Working data:
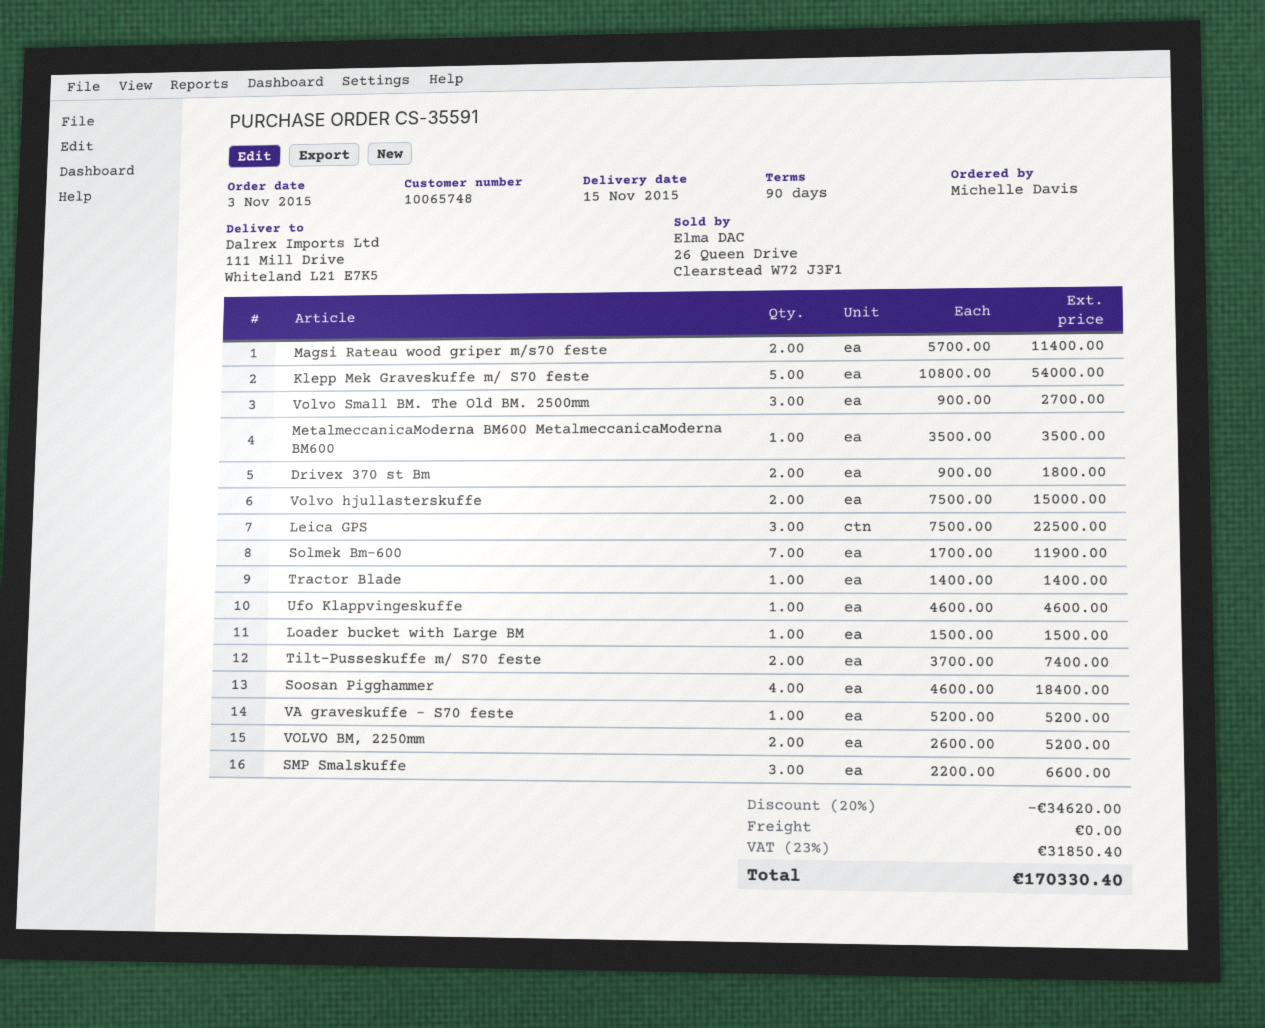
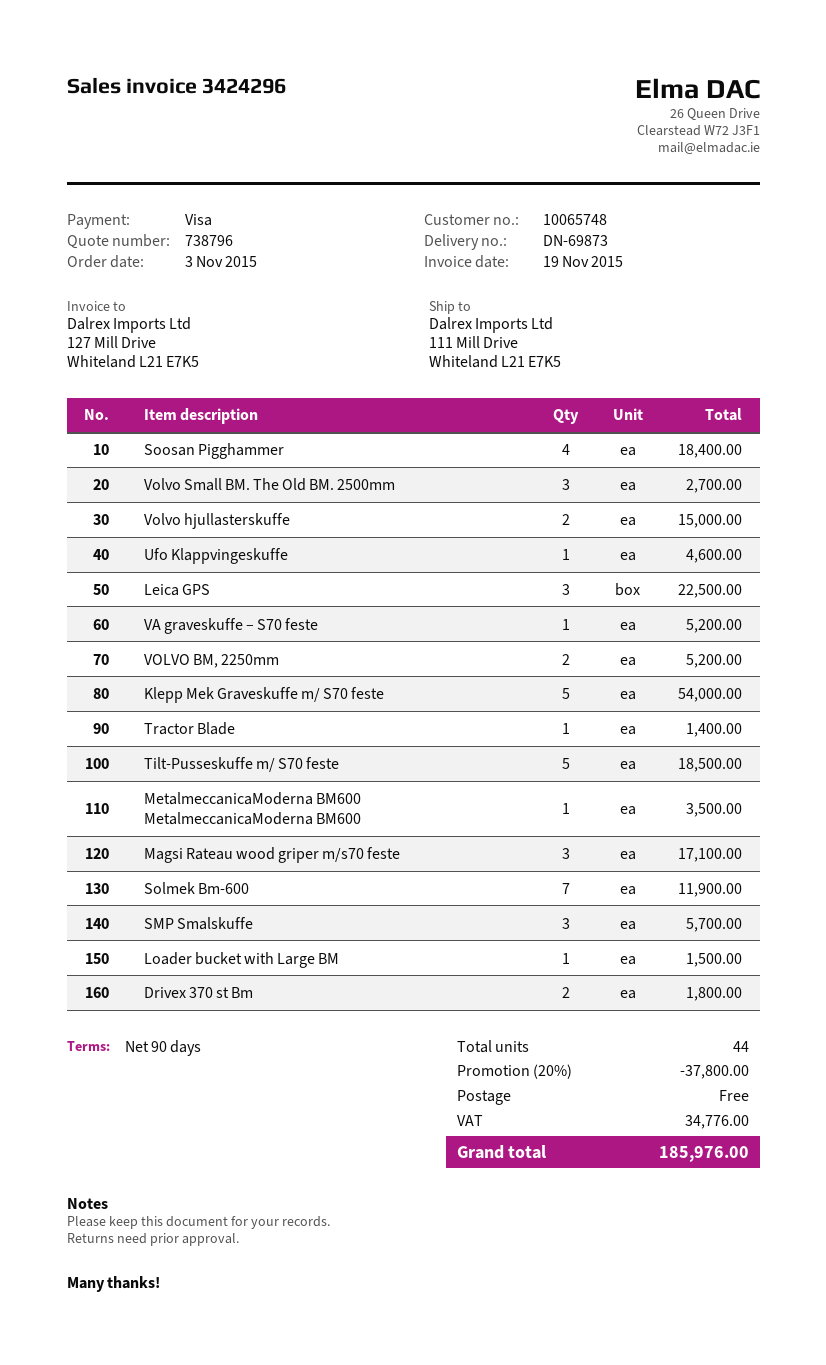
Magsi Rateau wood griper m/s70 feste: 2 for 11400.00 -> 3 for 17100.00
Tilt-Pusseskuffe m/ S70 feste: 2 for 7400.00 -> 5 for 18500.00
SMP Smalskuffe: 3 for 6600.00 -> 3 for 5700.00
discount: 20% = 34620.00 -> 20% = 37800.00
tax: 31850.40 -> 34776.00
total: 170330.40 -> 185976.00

--

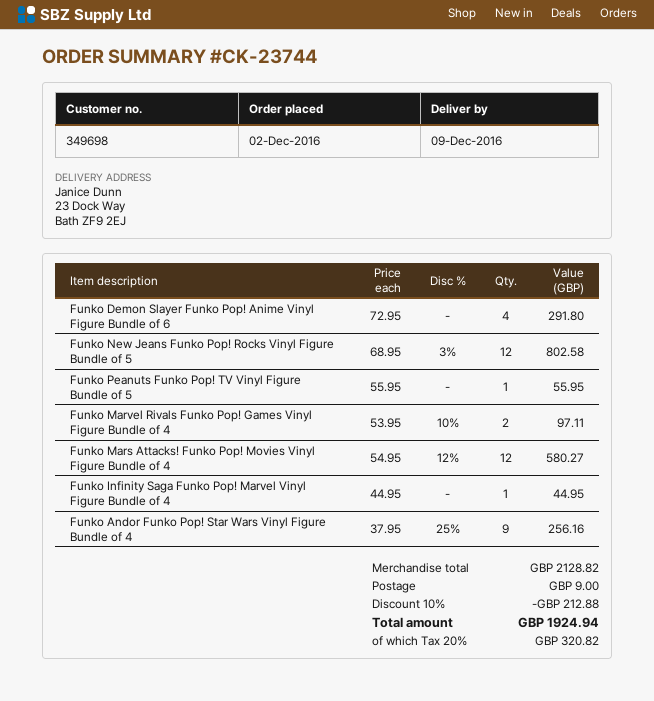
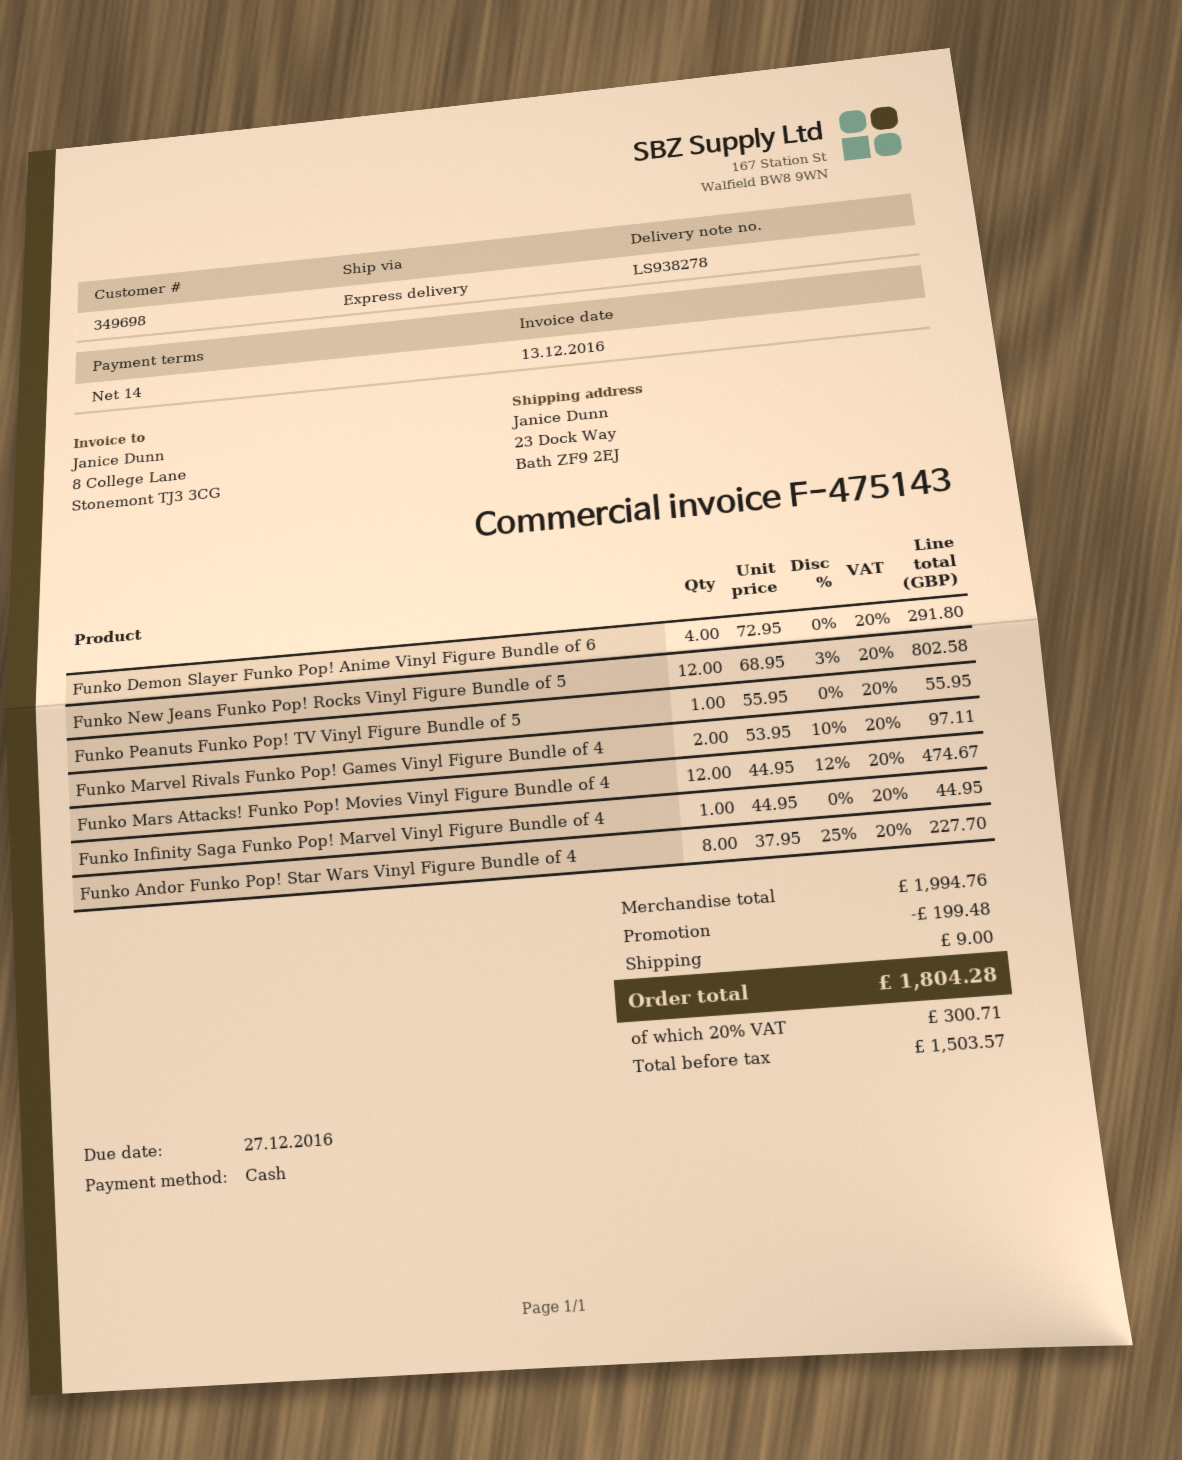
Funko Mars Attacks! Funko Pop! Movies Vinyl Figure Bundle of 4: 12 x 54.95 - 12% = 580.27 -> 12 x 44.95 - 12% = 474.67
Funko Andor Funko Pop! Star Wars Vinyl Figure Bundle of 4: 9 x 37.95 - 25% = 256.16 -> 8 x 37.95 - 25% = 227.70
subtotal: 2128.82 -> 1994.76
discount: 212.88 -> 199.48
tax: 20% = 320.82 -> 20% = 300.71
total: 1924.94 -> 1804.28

Problem statement: Using the data above, reproduce exactly the lines from the line that contains "Magsi Rateau wood" through the line that contains "total: 170330.40 -> 185976.00", including both.

Solution for this task:
Magsi Rateau wood griper m/s70 feste: 2 for 11400.00 -> 3 for 17100.00
Tilt-Pusseskuffe m/ S70 feste: 2 for 7400.00 -> 5 for 18500.00
SMP Smalskuffe: 3 for 6600.00 -> 3 for 5700.00
discount: 20% = 34620.00 -> 20% = 37800.00
tax: 31850.40 -> 34776.00
total: 170330.40 -> 185976.00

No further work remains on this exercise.